Web document revisions
———
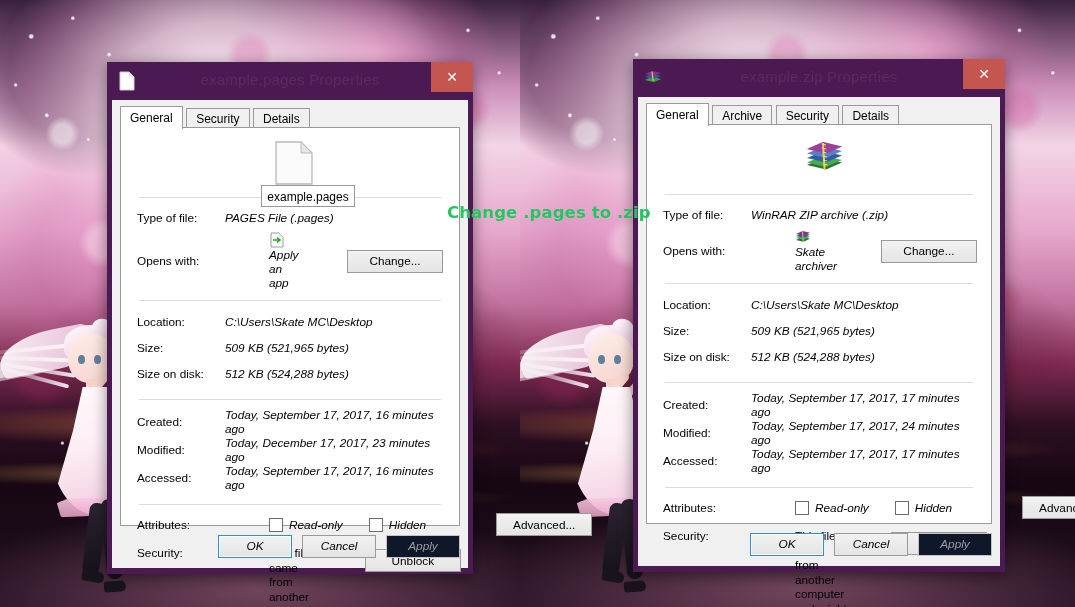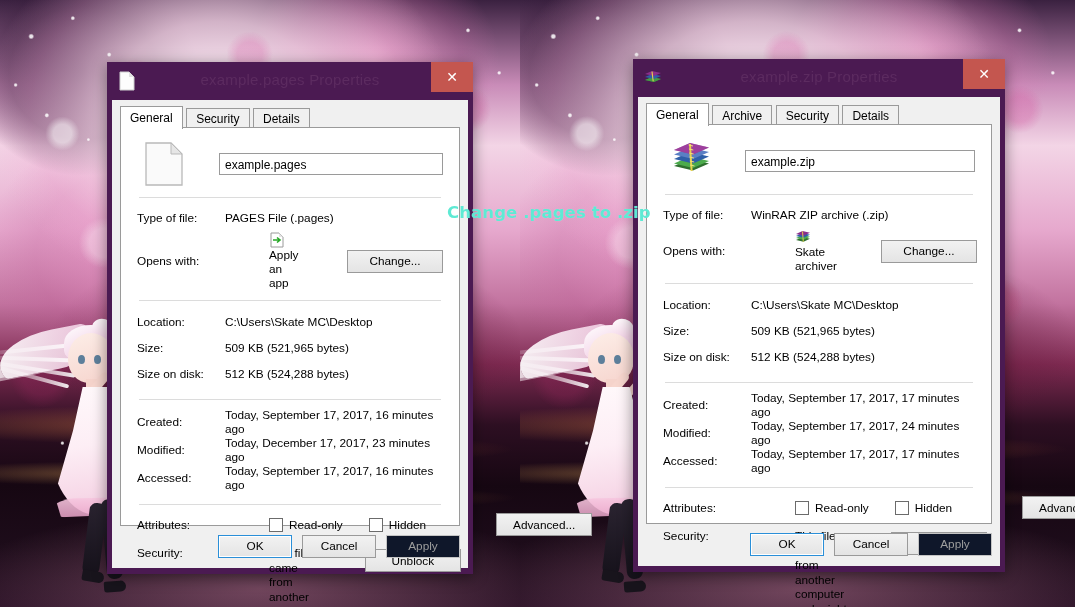"example.pages" .name-row { flex-direction: none -> column }
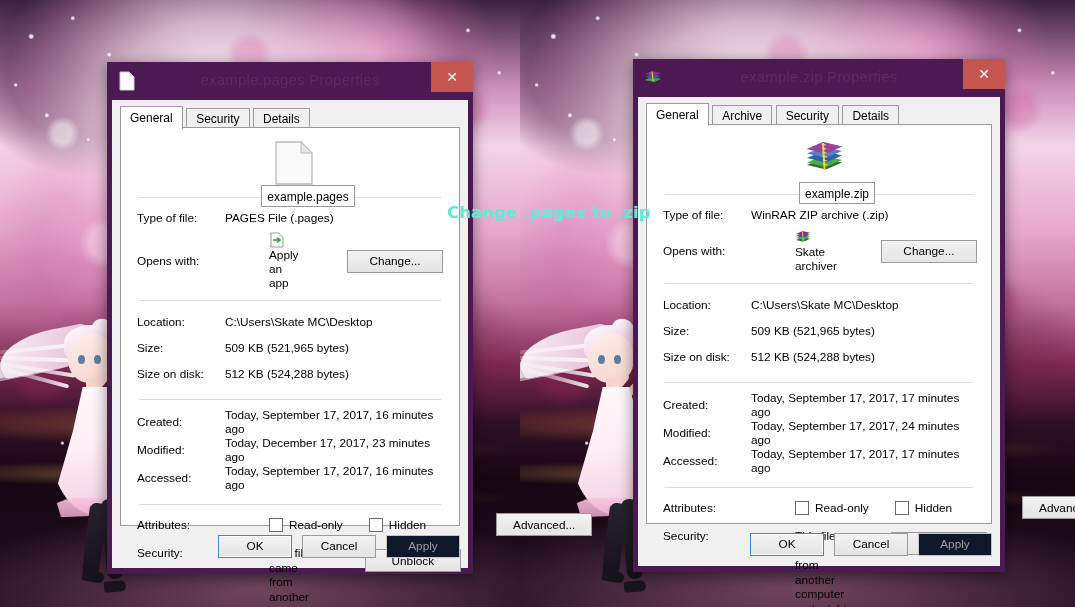"example.zip" div.name-input { html: <div>example.zip</div> -> none }
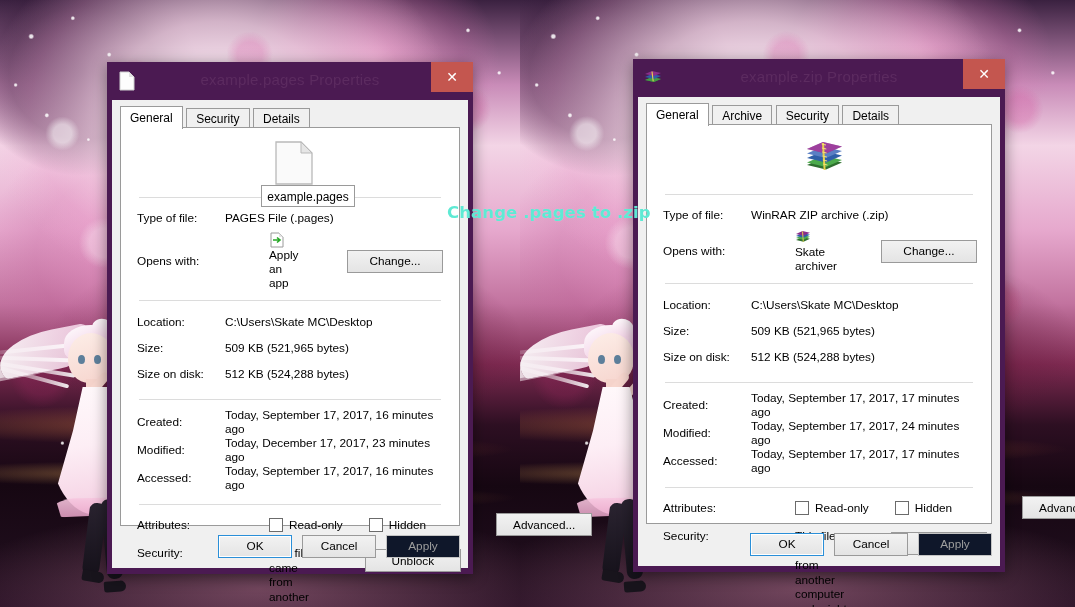"PAGES File (.pages)" .info-val { font-style: none -> italic }
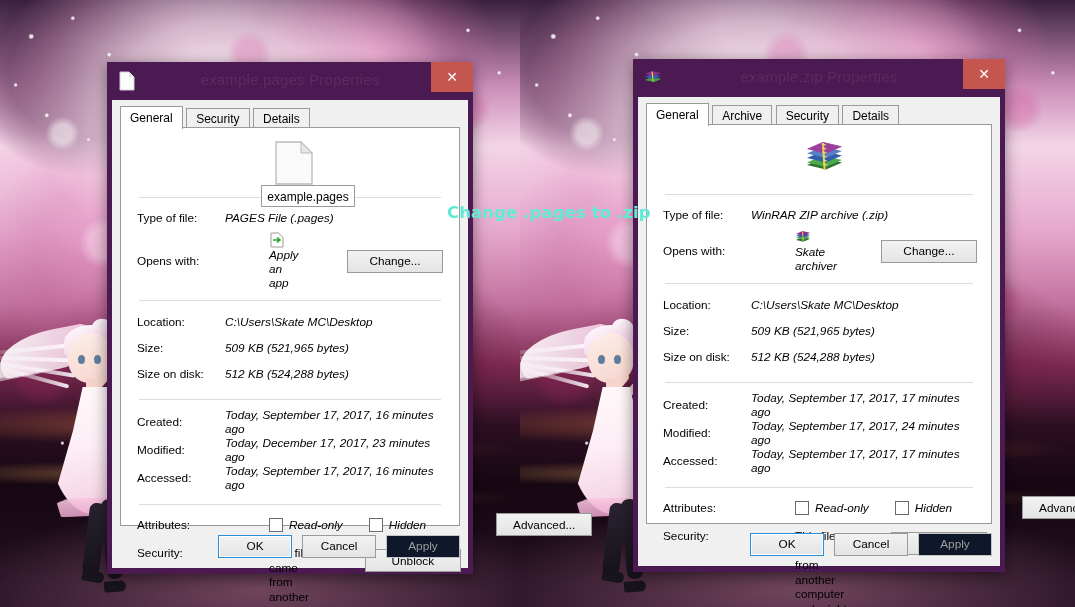"Change .pages to .zip" .annotation { color: #5eead4 -> #22c55e }
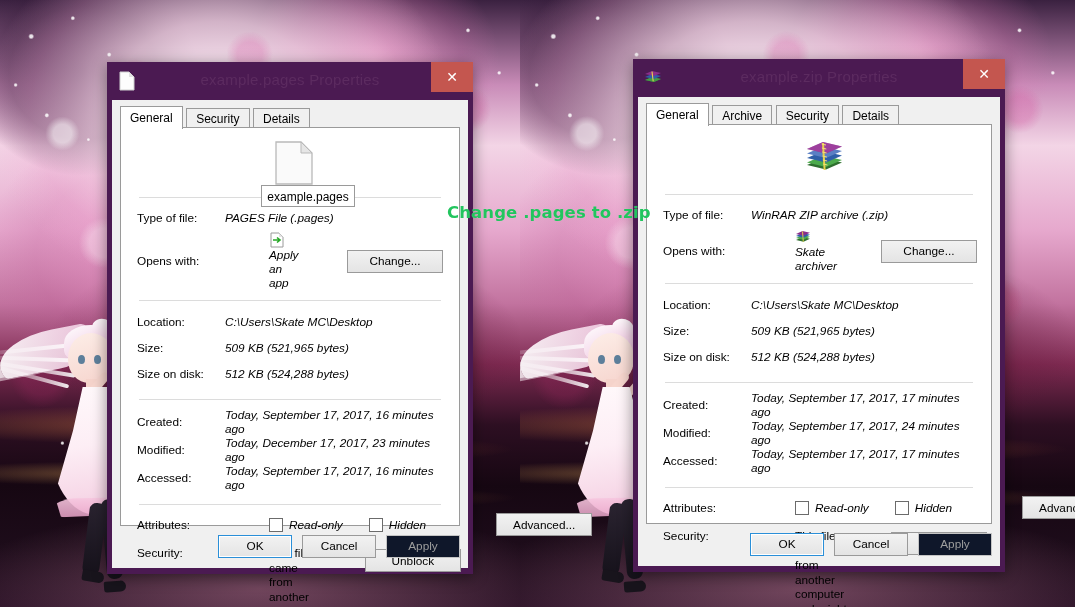"OK" .footer .wbtn { font-style: none -> italic }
———
(Problem to work on): Write out the entries word for word. Skip the pictures.

(Worked solution):
"example.pages" .name-row { flex-direction: none -> column }
"example.zip" div.name-input { html: <div>example.zip</div> -> none }
"PAGES File (.pages)" .info-val { font-style: none -> italic }
"Change .pages to .zip" .annotation { color: #5eead4 -> #22c55e }
"OK" .footer .wbtn { font-style: none -> italic }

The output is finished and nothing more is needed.